■ **Data in this exercise**:

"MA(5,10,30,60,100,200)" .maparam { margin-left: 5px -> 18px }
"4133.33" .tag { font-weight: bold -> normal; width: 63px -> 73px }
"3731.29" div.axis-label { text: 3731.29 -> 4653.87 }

---

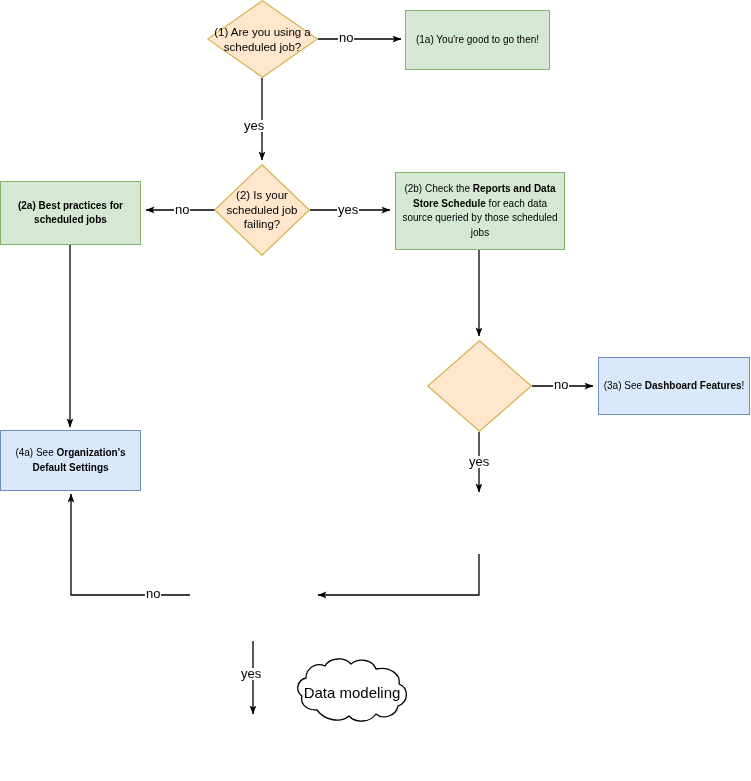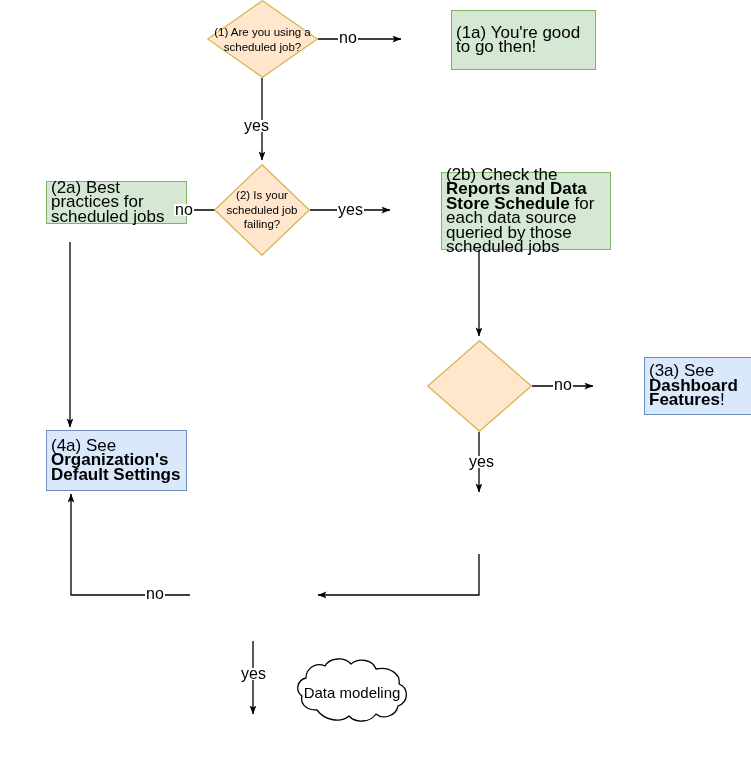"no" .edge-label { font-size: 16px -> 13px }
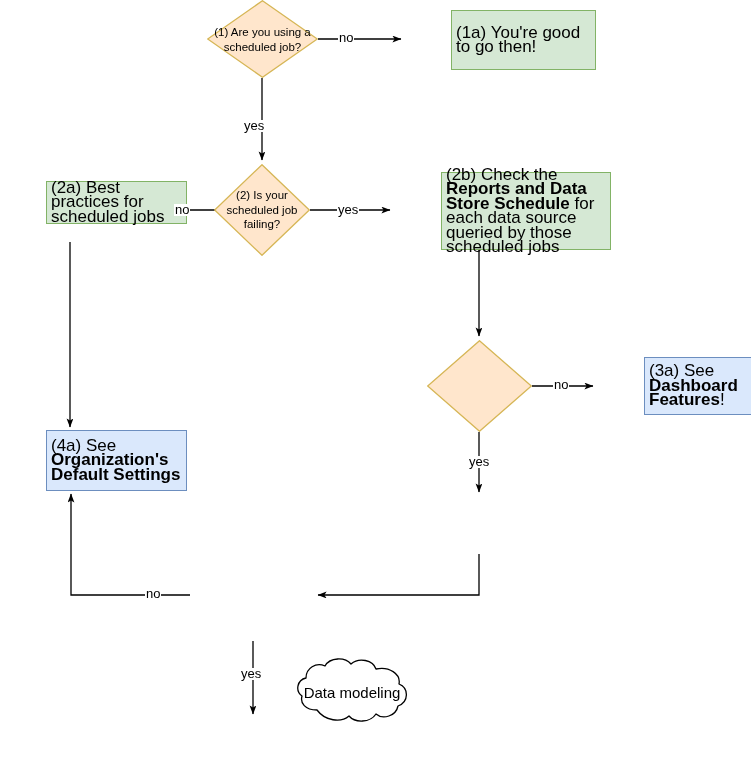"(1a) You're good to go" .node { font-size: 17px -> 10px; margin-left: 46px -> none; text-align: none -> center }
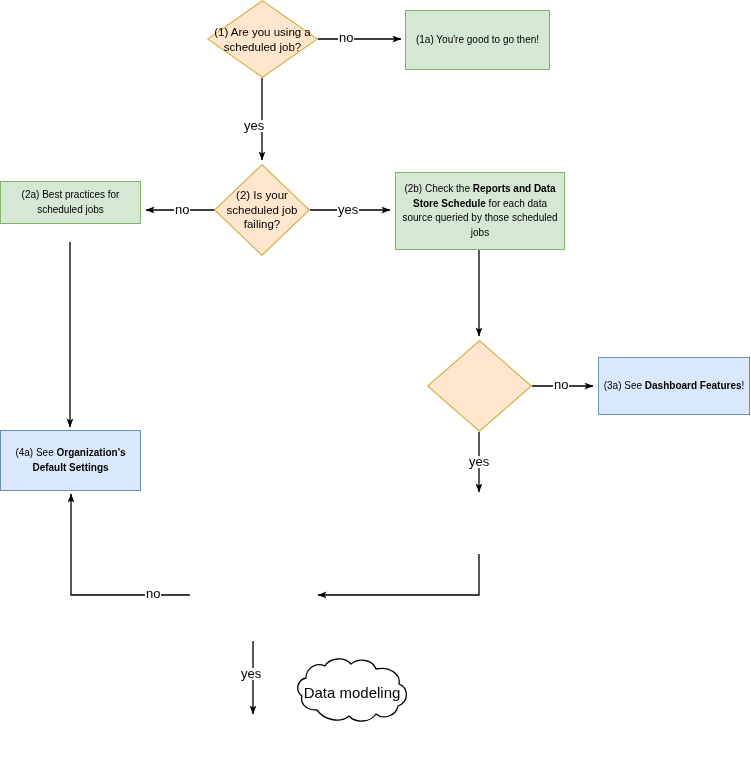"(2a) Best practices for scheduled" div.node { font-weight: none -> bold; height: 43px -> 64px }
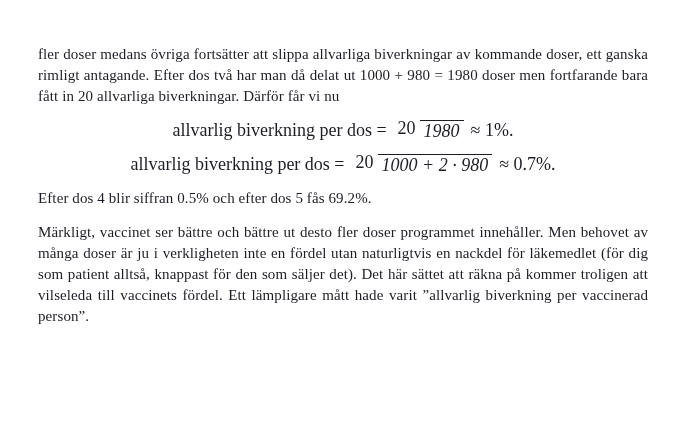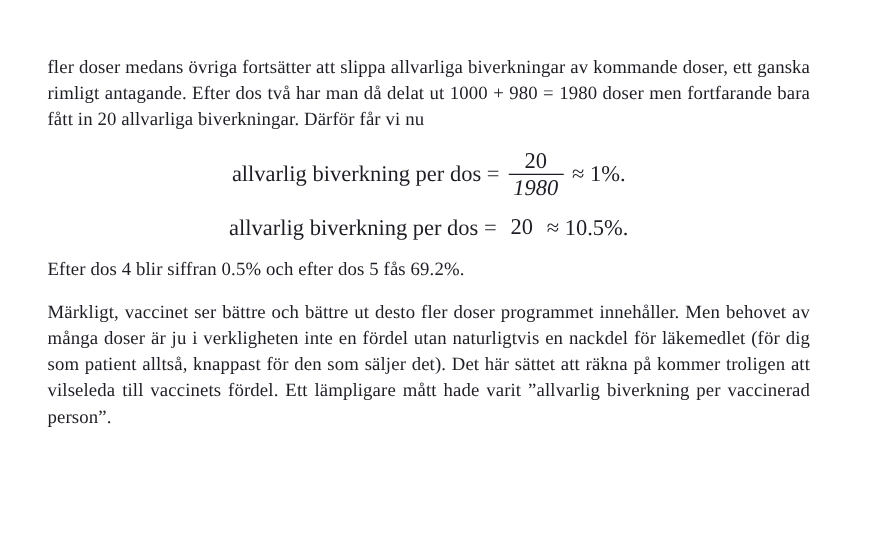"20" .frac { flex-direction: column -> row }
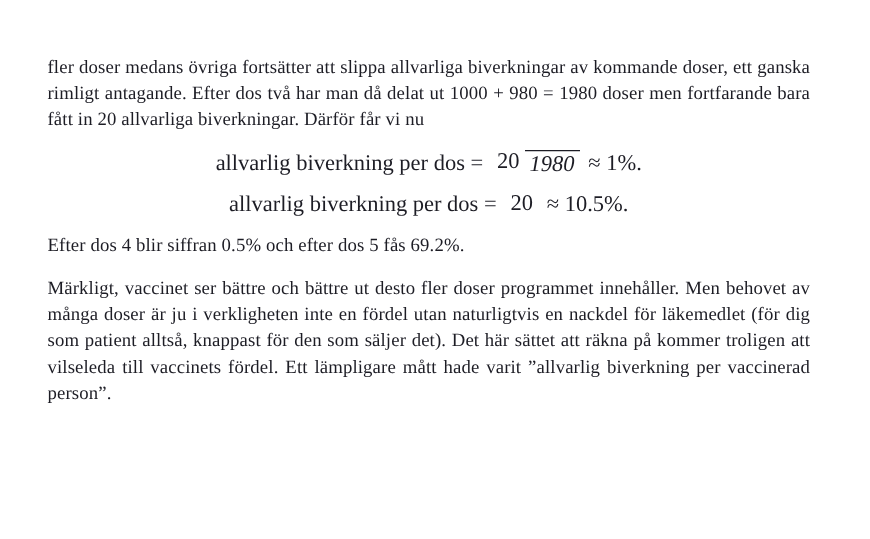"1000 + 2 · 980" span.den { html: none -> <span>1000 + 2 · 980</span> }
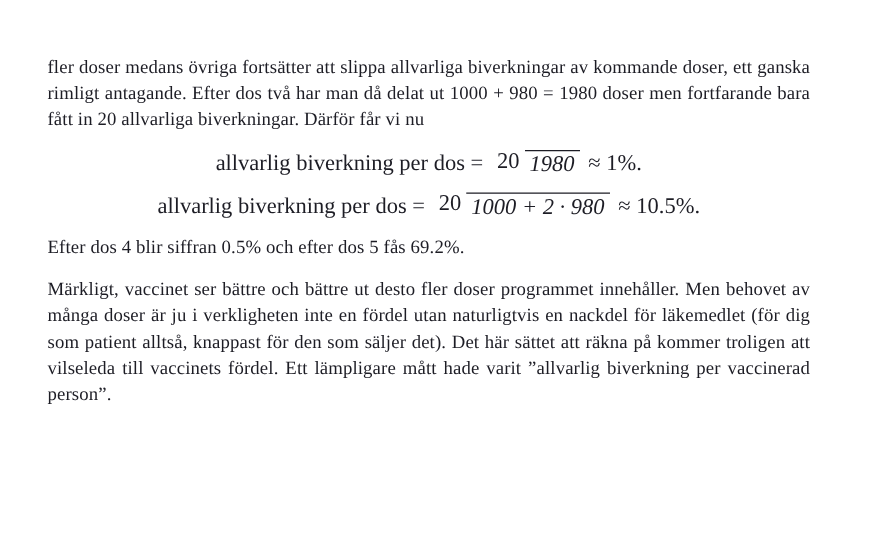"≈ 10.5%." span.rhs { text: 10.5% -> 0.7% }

...

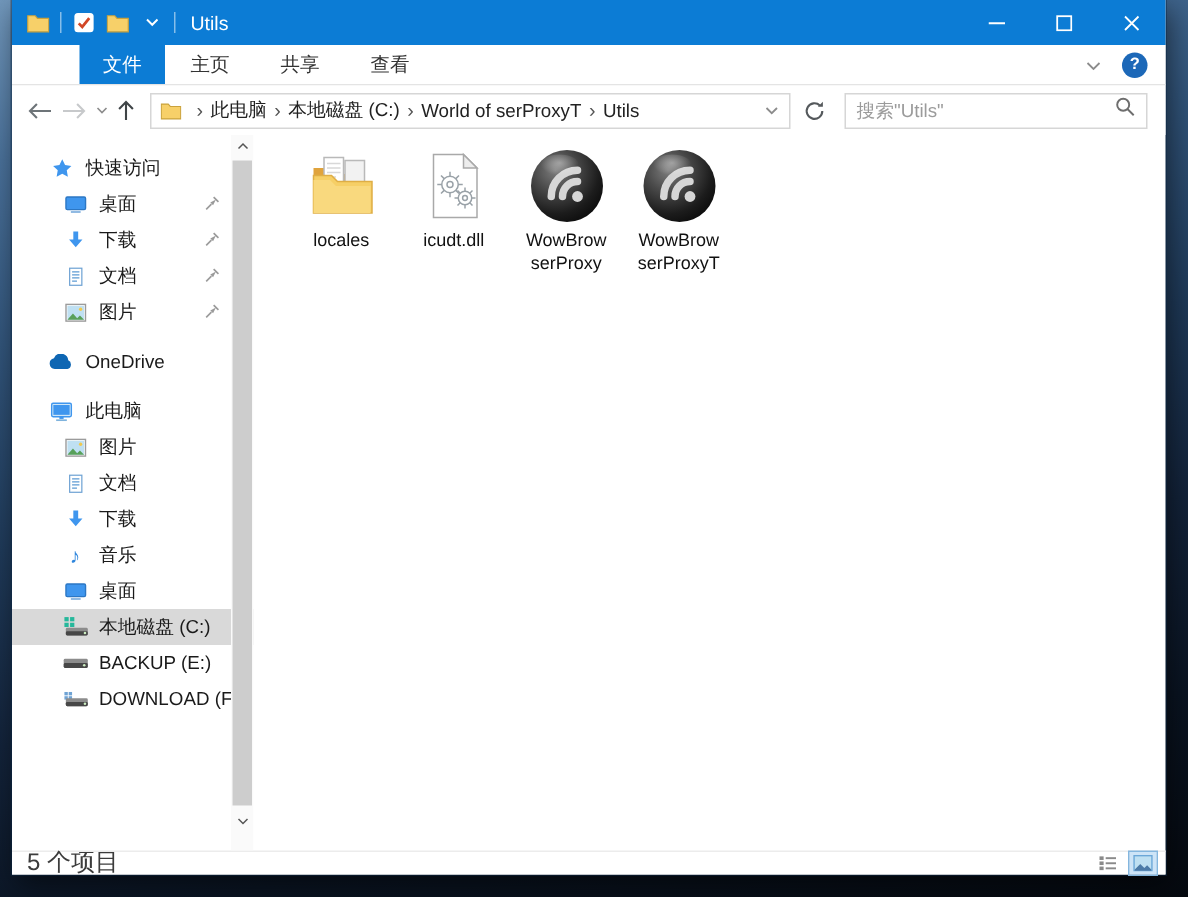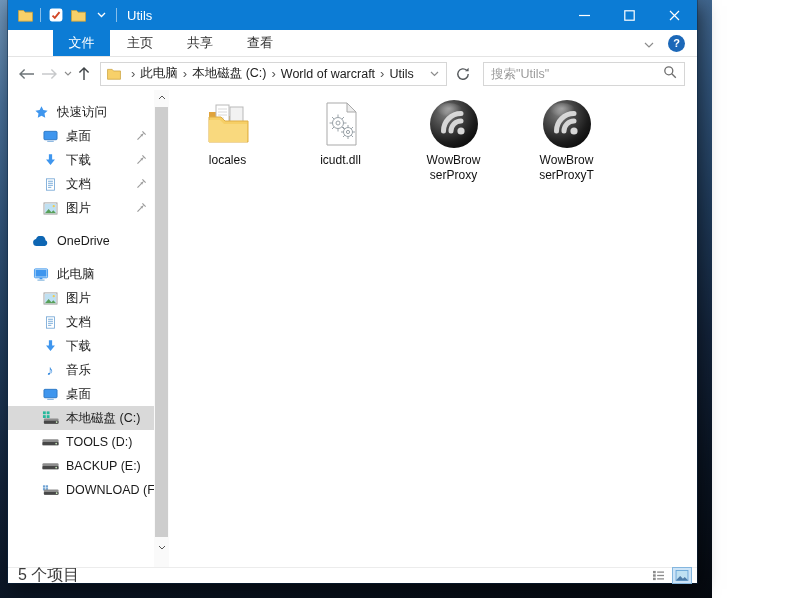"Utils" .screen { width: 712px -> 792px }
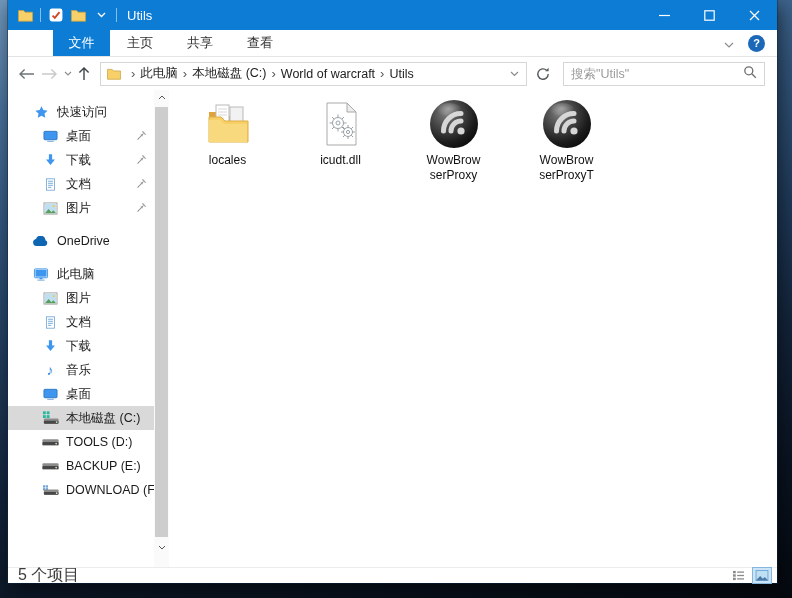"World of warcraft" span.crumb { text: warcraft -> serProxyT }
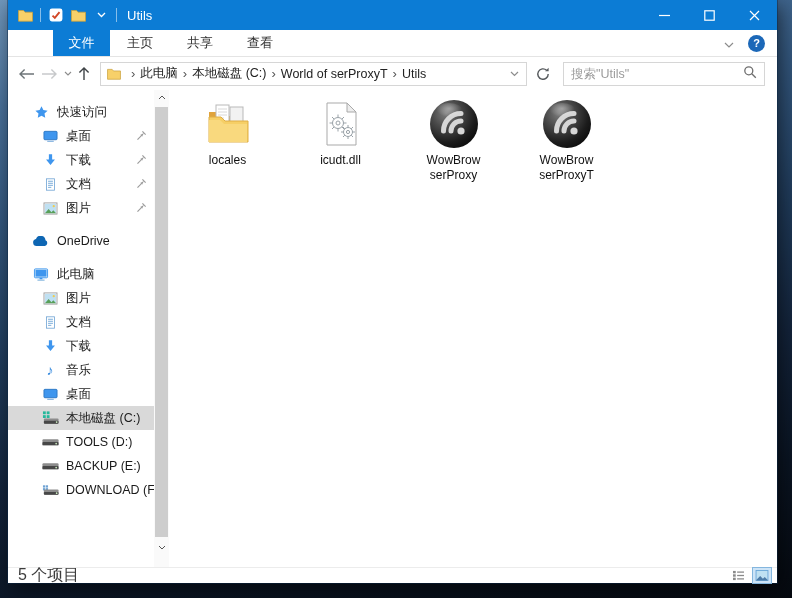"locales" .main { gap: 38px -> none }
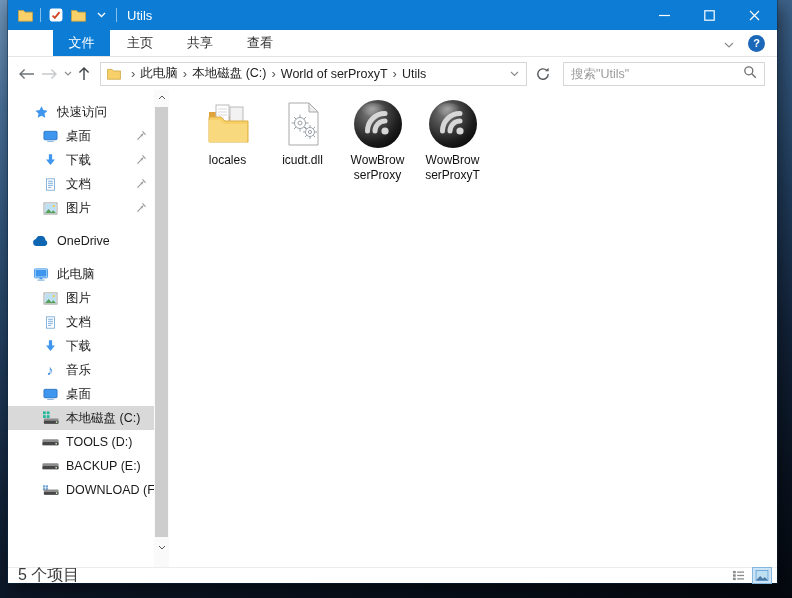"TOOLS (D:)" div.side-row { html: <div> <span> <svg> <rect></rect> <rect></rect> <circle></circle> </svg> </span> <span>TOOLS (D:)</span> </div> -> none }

■ **What the exercise asks**: Look back at the entries above. Retype the line with "margin-left: 5px ->", the line with "text: 3731.29 ->", and all lines in between.

■ **Response**:
"MA(5,10,30,60,100,200)" .maparam { margin-left: 5px -> 18px }
"4133.33" .tag { font-weight: bold -> normal; width: 63px -> 73px }
"3731.29" div.axis-label { text: 3731.29 -> 4653.87 }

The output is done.